Instructions for the task => Only the stretch of the listing below that runs from the line with "Pack 2: 125" through the line with "406 Ahjuuks, vasakukäeli: 4" is to be printed, exactly and with both ends.
####################
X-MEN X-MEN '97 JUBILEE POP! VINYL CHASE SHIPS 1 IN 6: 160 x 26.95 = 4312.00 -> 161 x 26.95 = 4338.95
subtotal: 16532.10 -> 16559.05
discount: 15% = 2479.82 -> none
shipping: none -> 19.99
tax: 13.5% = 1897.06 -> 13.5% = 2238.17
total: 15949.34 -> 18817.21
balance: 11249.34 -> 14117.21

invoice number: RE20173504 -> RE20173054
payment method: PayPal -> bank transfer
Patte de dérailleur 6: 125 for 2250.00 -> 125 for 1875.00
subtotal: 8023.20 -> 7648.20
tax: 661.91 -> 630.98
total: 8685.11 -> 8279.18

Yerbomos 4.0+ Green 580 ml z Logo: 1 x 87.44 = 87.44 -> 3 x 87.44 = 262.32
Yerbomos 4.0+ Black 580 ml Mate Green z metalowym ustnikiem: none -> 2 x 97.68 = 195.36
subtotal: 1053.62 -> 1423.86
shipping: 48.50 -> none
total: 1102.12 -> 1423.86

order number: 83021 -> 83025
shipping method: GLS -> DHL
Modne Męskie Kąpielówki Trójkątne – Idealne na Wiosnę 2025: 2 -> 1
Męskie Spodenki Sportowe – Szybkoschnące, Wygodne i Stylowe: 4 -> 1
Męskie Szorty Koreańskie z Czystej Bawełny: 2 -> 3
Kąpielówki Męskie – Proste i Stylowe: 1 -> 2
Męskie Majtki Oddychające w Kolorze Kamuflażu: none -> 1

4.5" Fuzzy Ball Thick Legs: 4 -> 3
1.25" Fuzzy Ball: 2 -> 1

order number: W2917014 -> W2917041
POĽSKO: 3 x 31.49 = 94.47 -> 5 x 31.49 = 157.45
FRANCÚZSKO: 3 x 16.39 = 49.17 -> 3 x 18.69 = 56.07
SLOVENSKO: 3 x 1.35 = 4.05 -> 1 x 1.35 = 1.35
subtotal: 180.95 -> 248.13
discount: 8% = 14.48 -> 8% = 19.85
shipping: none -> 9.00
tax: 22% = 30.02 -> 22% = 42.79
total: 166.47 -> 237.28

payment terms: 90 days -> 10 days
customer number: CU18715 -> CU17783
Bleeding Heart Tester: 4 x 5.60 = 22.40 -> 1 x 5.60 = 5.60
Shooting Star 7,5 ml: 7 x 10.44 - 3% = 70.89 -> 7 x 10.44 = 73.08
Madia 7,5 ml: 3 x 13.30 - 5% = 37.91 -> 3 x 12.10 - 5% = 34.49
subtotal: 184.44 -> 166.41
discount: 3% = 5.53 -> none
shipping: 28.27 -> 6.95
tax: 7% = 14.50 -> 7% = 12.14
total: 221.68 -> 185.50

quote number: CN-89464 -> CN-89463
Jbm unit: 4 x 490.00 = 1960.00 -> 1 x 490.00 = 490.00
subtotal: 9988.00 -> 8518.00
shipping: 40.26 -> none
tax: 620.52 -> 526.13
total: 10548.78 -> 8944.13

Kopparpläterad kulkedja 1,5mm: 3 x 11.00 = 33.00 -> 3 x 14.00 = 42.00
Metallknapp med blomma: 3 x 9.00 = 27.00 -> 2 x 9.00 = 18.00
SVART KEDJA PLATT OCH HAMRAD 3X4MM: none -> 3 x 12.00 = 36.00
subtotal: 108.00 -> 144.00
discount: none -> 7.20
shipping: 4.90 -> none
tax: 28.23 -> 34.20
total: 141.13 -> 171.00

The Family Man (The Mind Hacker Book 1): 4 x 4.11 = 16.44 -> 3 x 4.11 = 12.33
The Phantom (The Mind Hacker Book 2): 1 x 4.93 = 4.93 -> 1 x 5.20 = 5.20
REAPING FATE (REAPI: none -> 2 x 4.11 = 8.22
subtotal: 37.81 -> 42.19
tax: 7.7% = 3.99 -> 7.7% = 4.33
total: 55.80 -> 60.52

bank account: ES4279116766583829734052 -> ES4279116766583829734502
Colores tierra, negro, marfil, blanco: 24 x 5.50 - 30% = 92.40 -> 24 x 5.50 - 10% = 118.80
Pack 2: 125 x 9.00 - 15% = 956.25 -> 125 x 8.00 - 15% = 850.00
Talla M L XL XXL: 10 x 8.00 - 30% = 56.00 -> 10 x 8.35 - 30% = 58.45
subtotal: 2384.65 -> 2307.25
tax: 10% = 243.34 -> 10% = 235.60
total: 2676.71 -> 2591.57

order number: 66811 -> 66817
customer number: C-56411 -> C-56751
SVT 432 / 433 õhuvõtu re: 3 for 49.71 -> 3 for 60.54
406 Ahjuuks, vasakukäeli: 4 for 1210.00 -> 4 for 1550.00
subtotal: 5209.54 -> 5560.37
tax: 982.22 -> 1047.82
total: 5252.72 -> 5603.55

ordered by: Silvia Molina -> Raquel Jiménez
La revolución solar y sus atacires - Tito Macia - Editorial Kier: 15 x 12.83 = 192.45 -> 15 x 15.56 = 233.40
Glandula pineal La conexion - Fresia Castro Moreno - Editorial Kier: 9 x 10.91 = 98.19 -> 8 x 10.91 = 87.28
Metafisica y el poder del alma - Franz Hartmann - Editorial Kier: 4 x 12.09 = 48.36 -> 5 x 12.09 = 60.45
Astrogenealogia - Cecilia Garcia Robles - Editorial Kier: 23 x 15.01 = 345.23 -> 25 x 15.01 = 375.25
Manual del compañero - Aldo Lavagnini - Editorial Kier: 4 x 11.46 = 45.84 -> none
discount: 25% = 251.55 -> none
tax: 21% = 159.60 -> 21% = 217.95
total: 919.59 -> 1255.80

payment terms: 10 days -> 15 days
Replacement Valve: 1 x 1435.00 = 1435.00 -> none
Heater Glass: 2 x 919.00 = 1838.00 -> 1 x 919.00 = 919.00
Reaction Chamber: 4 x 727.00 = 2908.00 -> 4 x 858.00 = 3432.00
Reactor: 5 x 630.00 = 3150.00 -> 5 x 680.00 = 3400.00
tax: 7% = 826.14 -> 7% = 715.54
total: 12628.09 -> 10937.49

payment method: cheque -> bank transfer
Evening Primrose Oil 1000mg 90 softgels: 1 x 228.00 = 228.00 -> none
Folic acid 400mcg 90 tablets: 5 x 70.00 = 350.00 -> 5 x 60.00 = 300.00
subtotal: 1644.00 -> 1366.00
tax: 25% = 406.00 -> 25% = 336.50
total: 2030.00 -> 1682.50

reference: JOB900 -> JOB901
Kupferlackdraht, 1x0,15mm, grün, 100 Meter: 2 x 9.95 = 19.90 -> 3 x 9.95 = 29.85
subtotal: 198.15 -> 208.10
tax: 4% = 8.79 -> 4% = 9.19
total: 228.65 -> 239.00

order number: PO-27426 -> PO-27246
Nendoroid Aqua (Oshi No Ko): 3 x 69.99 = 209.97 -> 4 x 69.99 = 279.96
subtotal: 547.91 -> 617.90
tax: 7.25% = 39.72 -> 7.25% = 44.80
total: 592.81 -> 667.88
####################
Answer to this task =>
Pack 2: 125 x 9.00 - 15% = 956.25 -> 125 x 8.00 - 15% = 850.00
Talla M L XL XXL: 10 x 8.00 - 30% = 56.00 -> 10 x 8.35 - 30% = 58.45
subtotal: 2384.65 -> 2307.25
tax: 10% = 243.34 -> 10% = 235.60
total: 2676.71 -> 2591.57

order number: 66811 -> 66817
customer number: C-56411 -> C-56751
SVT 432 / 433 õhuvõtu re: 3 for 49.71 -> 3 for 60.54
406 Ahjuuks, vasakukäeli: 4 for 1210.00 -> 4 for 1550.00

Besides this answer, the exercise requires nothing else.